Avoiding unreasonable requirements

19th May 2016


Related Topics

Related tags

  • Renewable ,
  • Business & Industry ,
  • Built environment ,
  • Planning

Author

Paul Farrington

Michael Philips, principal consultant at Dulas, explores the challenges involved in protecting a developer from unreasonable requirements when dealing with complex EIA matters.

The Reeves Hill wind farm scheme, east of Knighton near the Shropshire Hills, received consent in 2012 after four years in the planning system and a series of challenges and high court actions. But that was just the start of the difficulties.

The wind farm was deemed EIA development under the criteria in schedules two and three of the 1999 regulations. But while the wind turbines and associated infrastructure were initially deemed acceptable following scrutiny of the environmental statement and supplementary environmental information (SEI), the access arrangements to the site were not. As such an alternative access arrangement was sought, which was then subject to a separate planning application to a neighbouring planning authority.

The neighbouring authority was asked to screen the access track to decide if it was EIA development. It decided that it was not, and a planning application comprising an environmental report was prepared and submitted. However, this stalled in the planning process owing to a regulation 19 request for more information on the wind farm. Although the wind farm had been approved by committee, a decision notice had not yet been issued.
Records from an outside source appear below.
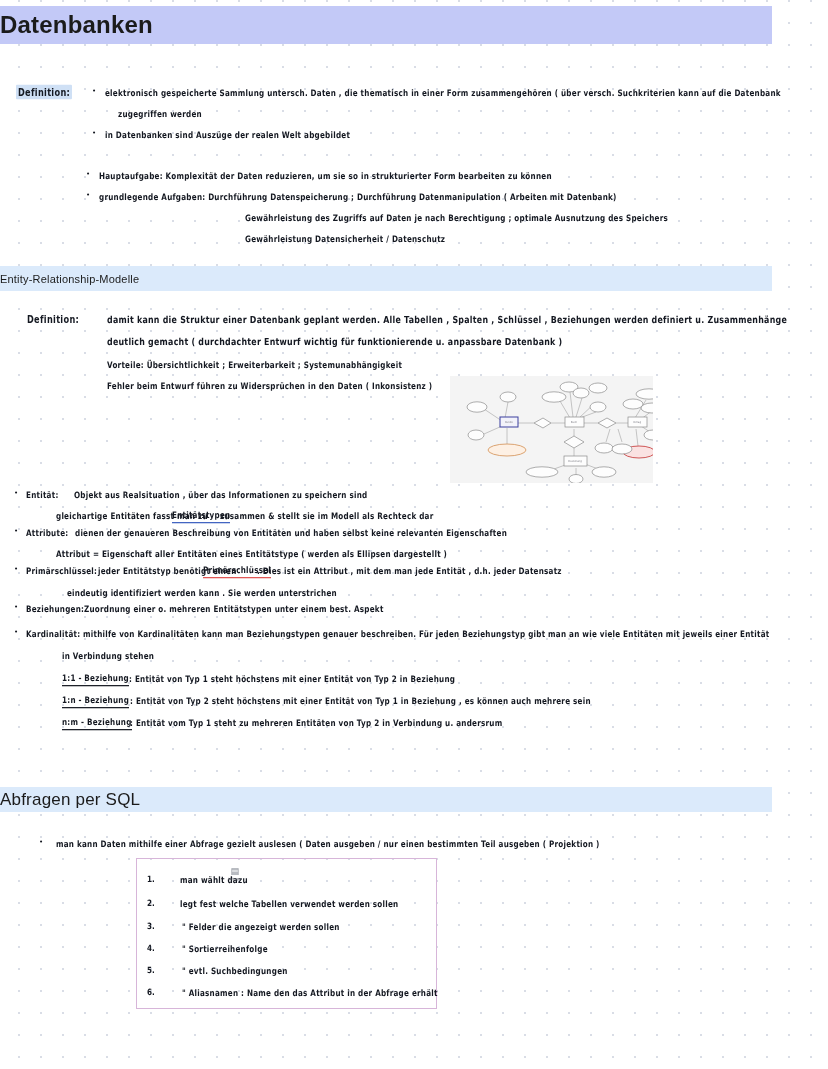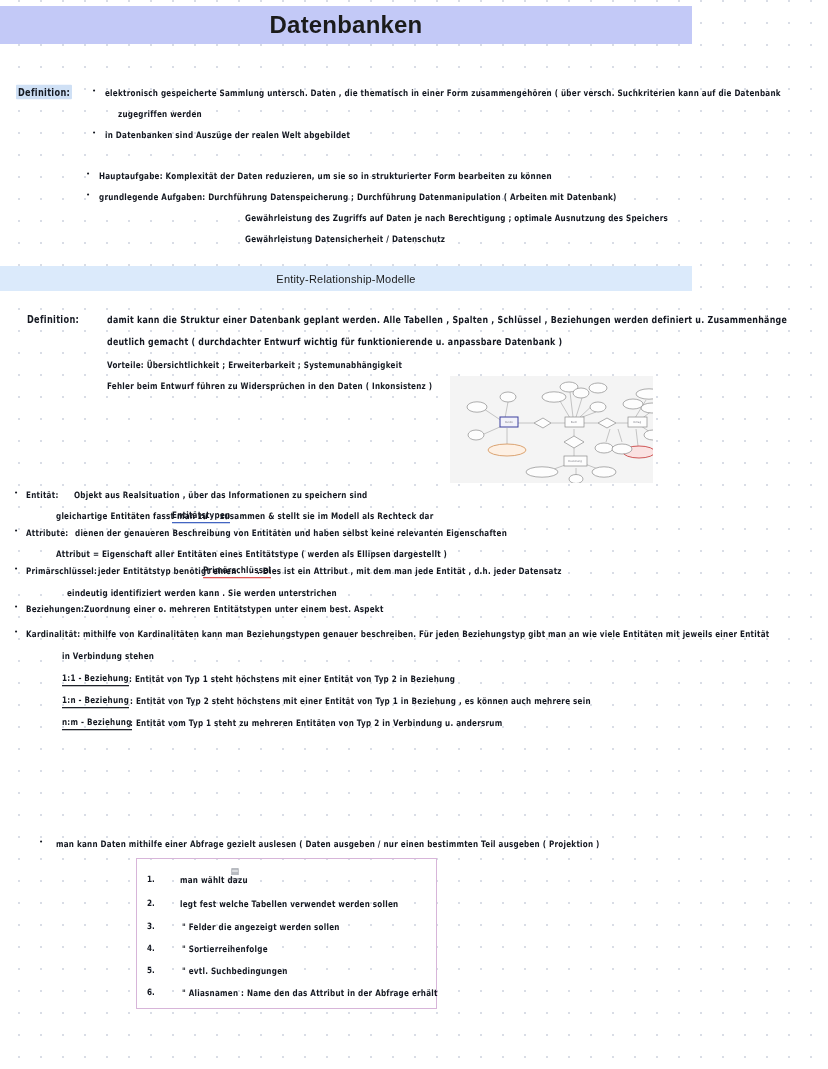--- a/index.html
+++ b/index.html
@@ -28,10 +28,9 @@
   .banner {
     position: absolute;
     left: 0;
-    width: 692px;
+    width: 772px;
     display: flex;
     align-items: center;
-    justify-content: center;
   }
   .banner-title {
     color: #1b1b1b;

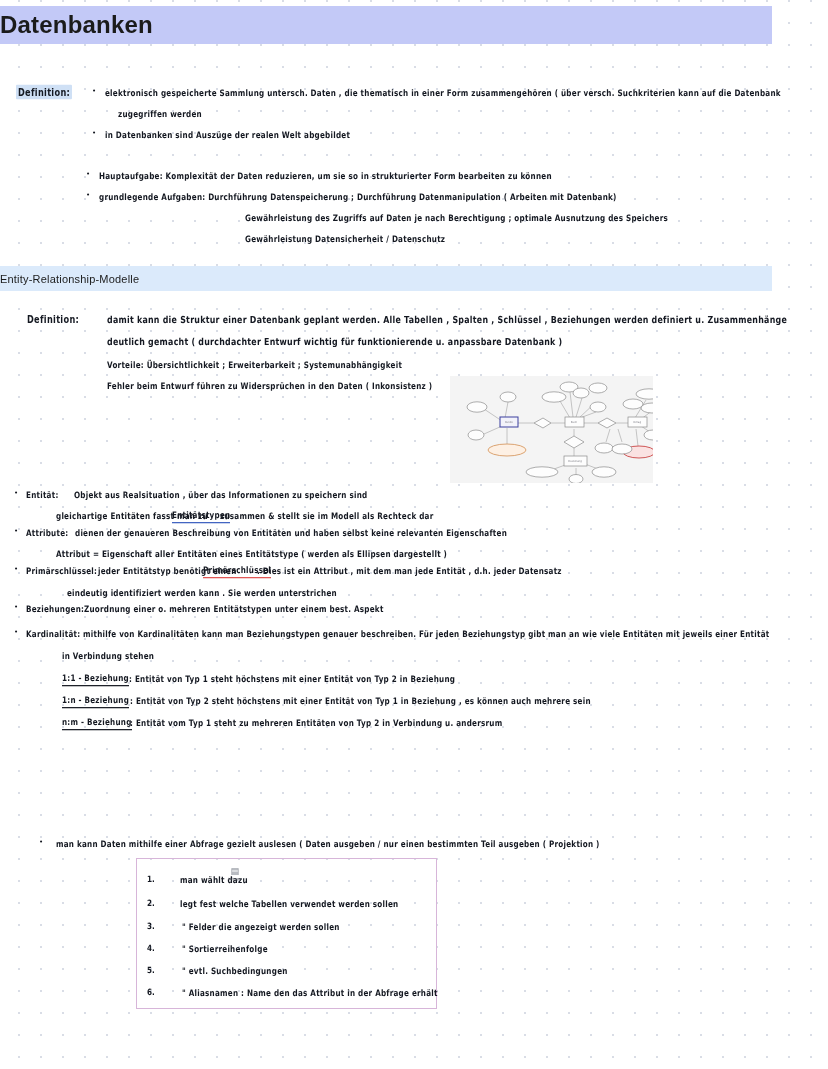--- a/index.html
+++ b/index.html
@@ -316,6 +316,9 @@
   <span class="hand u-dark" style="left:62px; top:718px;">n:m - Beziehung</span>
   <span class="hand" style="left:130px; top:718px;">: Entität vom Typ 1 steht zu mehreren Entitäten von Typ 2 in Verbindung u. andersrum</span>
 
+  <div class="banner" id="banner-sql">
+    <span class="banner-title">Abfragen per SQL</span>
+  </div>
 
   <span class="bullet" style="left:39px; top:838px;">•</span>
   <span class="hand" style="left:56px; top:839px;">man kann Daten mithilfe einer Abfrage gezielt auslesen ( Daten ausgeben / nur einen bestimmten Teil ausgeben ( Projektion )</span>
Once the regulation 19 was suitably addressed through a further SEI submission, and a decision notice for approval of the wind farm had been issued, the access track application was reactivated. However, a barrister auditing the planning documentation on behalf of the applicant deemed that the original screening opinion was at risk of challenge. The applicant submitted a further screening request to the local authority. Given the history of the projects, it was highly likely that the opponents of the scheme would pick up the unlawful nature of the original screening opinion, risking another legal review.

The local authority this time deferred the screening decision to Welsh ministers, who determined that that access track was EIA development due to its close interdependency with the wind farm.
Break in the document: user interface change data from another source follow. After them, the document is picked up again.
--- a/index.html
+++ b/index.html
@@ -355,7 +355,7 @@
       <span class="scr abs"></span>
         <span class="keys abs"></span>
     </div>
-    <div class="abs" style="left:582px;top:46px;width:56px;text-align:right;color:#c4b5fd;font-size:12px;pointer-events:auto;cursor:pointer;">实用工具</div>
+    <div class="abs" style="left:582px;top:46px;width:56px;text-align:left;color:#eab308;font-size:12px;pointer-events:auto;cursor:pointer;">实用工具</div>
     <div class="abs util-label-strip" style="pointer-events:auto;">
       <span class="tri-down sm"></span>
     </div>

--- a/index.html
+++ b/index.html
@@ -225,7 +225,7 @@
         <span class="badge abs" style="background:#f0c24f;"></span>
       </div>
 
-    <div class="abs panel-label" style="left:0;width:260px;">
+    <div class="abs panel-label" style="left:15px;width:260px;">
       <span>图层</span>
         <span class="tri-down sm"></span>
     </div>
The direction relied solely on the opinion of a statutory undertaker in respect of a heritage feature, who had not investigated the potential claims of effects to a historic feature independently and had not visited the development sites.
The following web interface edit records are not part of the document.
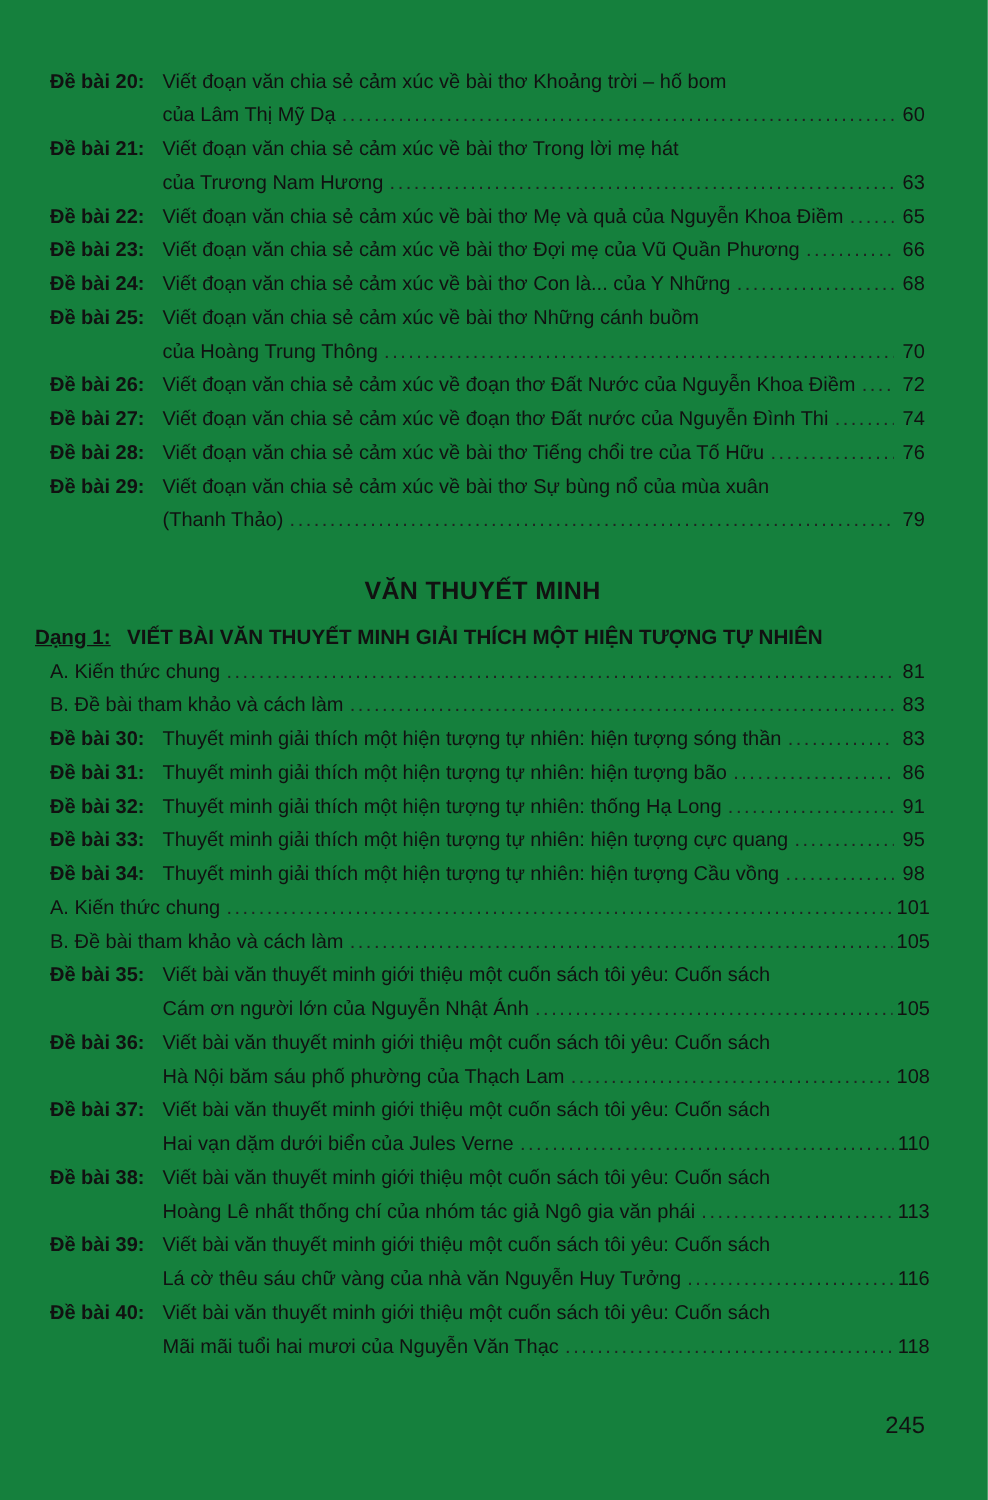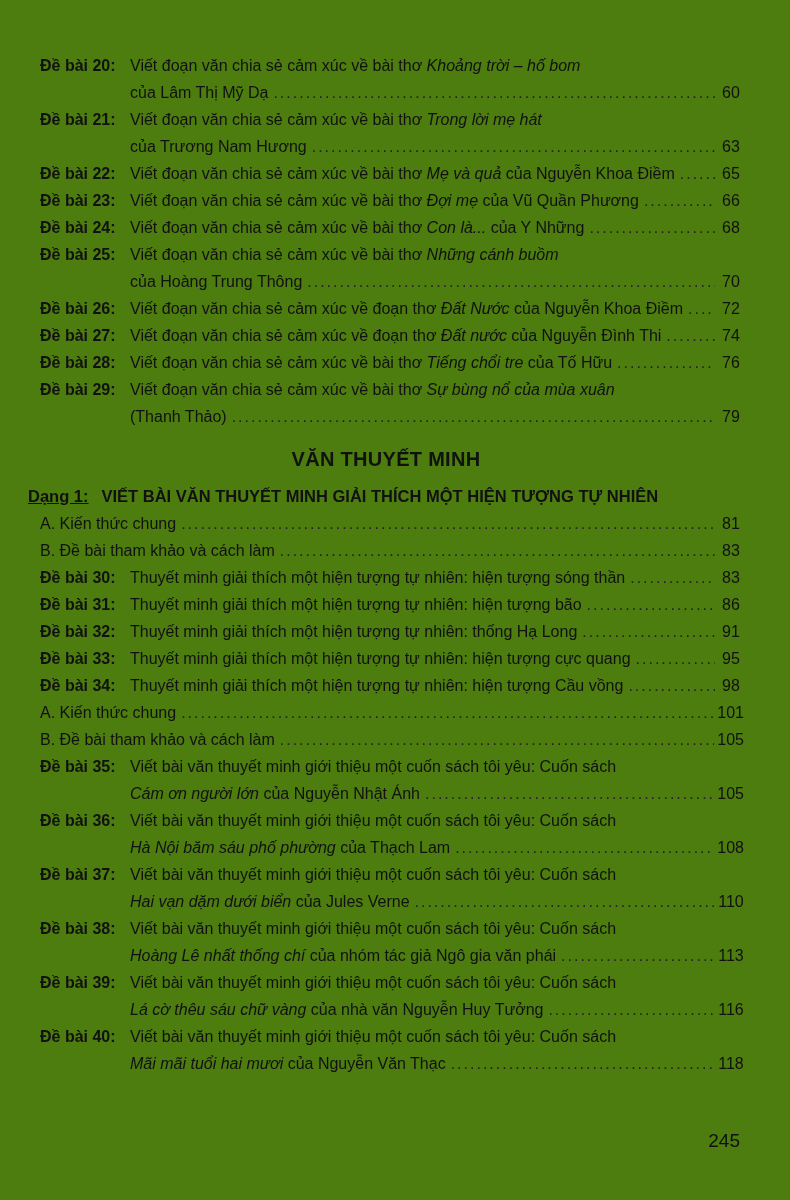--- a/index.html
+++ b/index.html
@@ -14,7 +14,7 @@
     position: relative;
     width: 790px; height: 1200px;
     padding: 52px 46px 0 28px;
-    background: #4d7c0f;
+    background: #15803d;
     overflow: hidden;
   }
   .row {

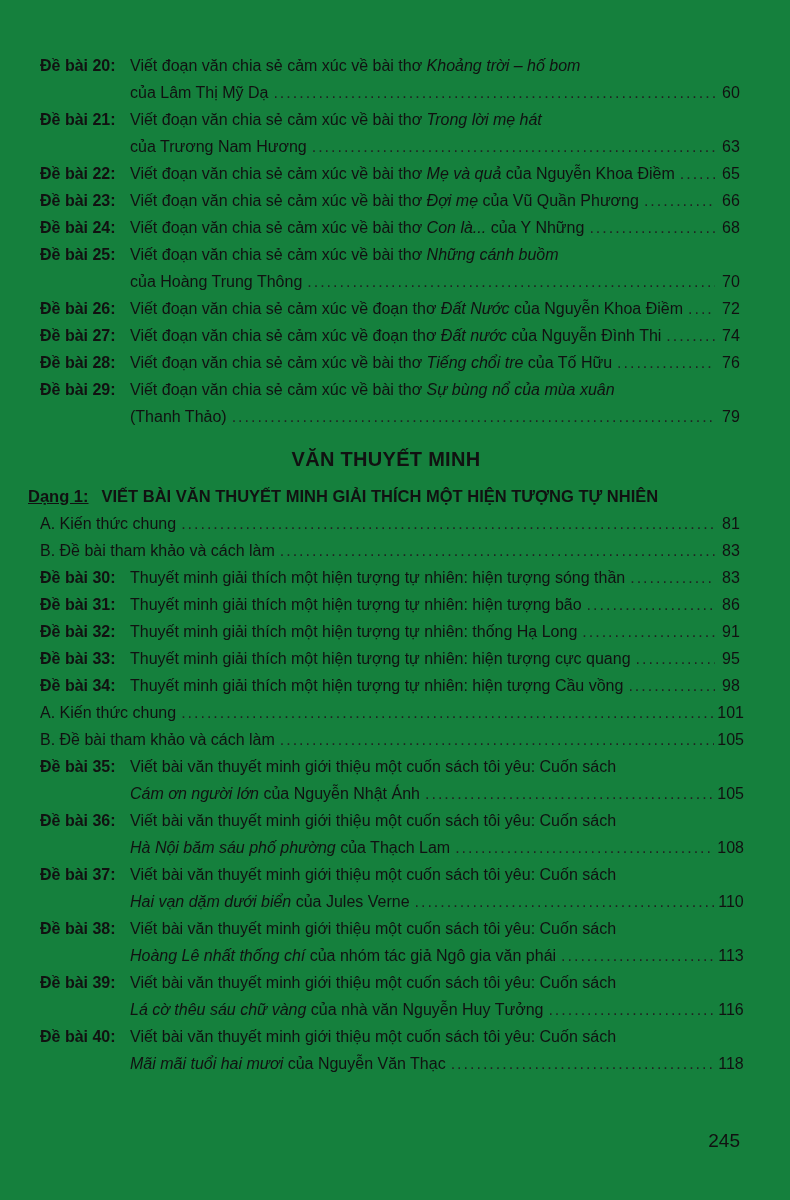--- a/index.html
+++ b/index.html
@@ -30,7 +30,7 @@
     white-space: nowrap;
   }
   .text { white-space: nowrap; flex: 0 1 auto; }
-  .seg.it { font-style: italic; }
+  .seg.it { }
   .dots {
     flex: 1 1 20px;
     min-width: 12px;

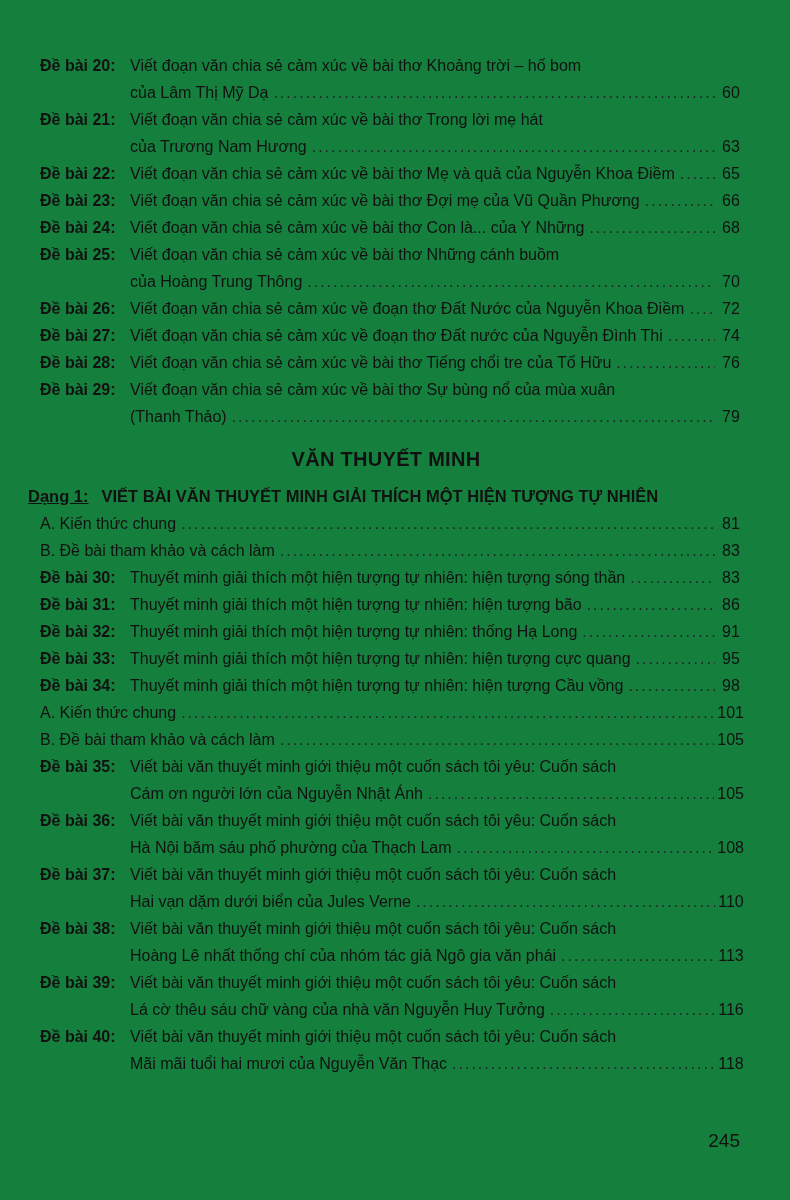--- a/index.html
+++ b/index.html
@@ -53,7 +53,7 @@
     font-weight: 700;
     font-size: 20px;
     line-height: 26px;
-    margin: 16px 0 10px 0;
+    margin: 30px 0 10px 0;
     letter-spacing: 0.3px;
   }
   .dang-row {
Considerable debate ensued as to whether the access track should be deemed EIA development solely on the basis of its association with the wind farm.

In the applicant’s opinion, there would be no cumulative effects from the two elements of the development on the historic feature in question and it requested that the decision was reversed.

However, according to the ministers, European Commission guidelines advised that because the track was solely to provide access to the wind farm, the two developments needed to be considered under the EIA regulations together.

The ministers added that the principal question was whether there was sufficient information available to enable the local authority to make an assessment of the likely environmental effects of the project. They concluded that there was not and that therefore EIA was required.

All this could have been avoided if the local authority or the Welsh ministers had requested further information, and visited the site to determine the relationship between the two developments and their potential environmental impacts.

Cumulative modelling of the zones of theoretical visibility for both developments, along with a site visit would have established no potential for cumulative effects, leading to a decision removing the need for an EIA on the access track.

At the time of writing, the access track application has still not been determined, while the period of the planning permission for the wind farm nears its expiration date.